The aspect of lost cities is the fact that they're often tied to myth or legend, meaning no one is ever really certain regarding their existence. While there have been incredible underwater archeological discoveries in some areas of the planet, its not all discovery is likely to lead to the remains of a civilization. In the case of one Texas town, however, the evidence is plentiful and it is artifacts, well-preserved – when the ruins of it are visible, that is.
Old Bluffton was once a small town roughly an hour or so outside of Austin, Texas. If someone tried to visit it now, though, they'd be fairly disappointed – the city are only able to be seen when there's a severe drought in the region. Aside from that, it remains in its permanent home at the bottom of the man-made Lake Buchanan in Burnet, Texas. Although this fated ghost town was (mostly) abandoned prior to its flooding, but that doesn't mean its history isn't fascinating.
This may be the story of Texas' lost city, the flooded underwater ghost town formerly referred to as Old Bluffton.
The History Of Old Bluffton And just how It Became An Underwater Ghost Town
In to know what happened to Old Bluffton, one must first know about Franklin D. Roosevelt and also the New Deal which was set to revolutionize America's economy. This initiative was meant to improve public works and infrastructure even though the end game would be a bright light during the Great Depression, additionally, it included plans that would interfere with some American futures. In the case of Old Bluffton, this resulted in people who had settled in the Texas Hill Country town experienced a tough decision: where to move once their town was flooded.

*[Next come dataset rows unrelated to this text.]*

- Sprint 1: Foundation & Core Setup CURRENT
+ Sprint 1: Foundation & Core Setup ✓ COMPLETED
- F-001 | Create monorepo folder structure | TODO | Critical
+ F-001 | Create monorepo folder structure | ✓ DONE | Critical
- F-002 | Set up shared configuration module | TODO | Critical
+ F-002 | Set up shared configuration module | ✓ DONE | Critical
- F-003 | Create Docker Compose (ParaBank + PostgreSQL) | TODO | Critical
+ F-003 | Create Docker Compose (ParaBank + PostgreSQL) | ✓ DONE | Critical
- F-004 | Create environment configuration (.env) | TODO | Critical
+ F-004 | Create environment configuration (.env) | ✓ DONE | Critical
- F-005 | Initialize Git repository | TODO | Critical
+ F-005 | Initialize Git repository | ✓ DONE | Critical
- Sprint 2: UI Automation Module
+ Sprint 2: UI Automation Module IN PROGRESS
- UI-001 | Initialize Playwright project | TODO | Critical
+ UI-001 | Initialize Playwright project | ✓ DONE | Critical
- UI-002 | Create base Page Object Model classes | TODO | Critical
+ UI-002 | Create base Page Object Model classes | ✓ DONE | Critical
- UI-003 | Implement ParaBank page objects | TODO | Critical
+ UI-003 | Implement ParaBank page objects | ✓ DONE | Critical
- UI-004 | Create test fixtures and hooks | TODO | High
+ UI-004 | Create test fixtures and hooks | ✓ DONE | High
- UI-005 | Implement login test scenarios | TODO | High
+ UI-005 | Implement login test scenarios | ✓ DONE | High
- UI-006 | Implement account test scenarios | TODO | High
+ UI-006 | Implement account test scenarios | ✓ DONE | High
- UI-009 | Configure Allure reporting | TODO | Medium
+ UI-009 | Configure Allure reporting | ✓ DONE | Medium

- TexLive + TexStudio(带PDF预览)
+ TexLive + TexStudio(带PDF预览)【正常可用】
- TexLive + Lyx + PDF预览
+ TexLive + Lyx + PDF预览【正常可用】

The Buchanan Dam was coming, and it was an unstoppable project that will leave residents homeless lest they found somewhere to go prior to the floodwaters started rising. While the original projected estimate for the flooding was slated to occur over the course of many years, time would prove this could happen sooner rather than later. Rather, the flooding occurred within several months, which left some residents living within their homes by the time the amount of the encompassing lake began encroaching to their yards and houses.
The main option for most residents ended up being to sell their land towards the Lower Colorado River Authority. However, when the dam was carried out 1936, the region experienced torrential downpours that resulted in roughly 20 inches of rain, based on Culture Trip, flooding the city. This shortened your window from several years to several months, fast-tracking the dam and the man-made lake many years in front of its original completion date. Due to this, many residents were instructed to evacuate immediately, leaving their houses and lots of personal items behind, all of which would soon be under 30 feet water in Lake Buchanan.
The Drought That Exposed Old Bluffton
While a brand new Bluffton was established roughly seven miles away from the former Old Bluffton, this could not be the last anyone saw from the original town. A drought struck the region in 1984, that was so severe it caused water to recede down to where Old Bluffton sat at the end of Lake Buchanan. Some buildings and former homes were exposed, together with cotton gins, a graveyard, a bank, along with a hotel. This, of course, brought forth a wave of tourism by those wanting to see what Lake Buchanan had been masking for so long.
When a second drought struck in '09, it was more serious than the first. Historians from the Texas Historical Commission took the chance to further excavate the city, revealing historical artifacts that gave understanding of the short-lived town of Old Bluffton. However, just like any drought, the rains came back, and, once more, Old Bluffton resumed its place at the bottom of Lake Buchanan.
Visiting Lake Buchanan And Old Bluffton Today
Those interested in seeing this lost ghost town may be disappointed to know it only appears during severe droughts, where the water within the man-made Lake Buchanan recedes enough to show its underwater secrets. That doesn't imply that Lake Buchanan isn't worth visiting, though.
There are tours that bring people to the website of their watery grave, detailing the historical significance of these an underwater ghost town. As well as for those who have a nice day trip around the lake, it's an easy day drive from Austin, Texas – which is much more reason to visit this unusual tourist attraction!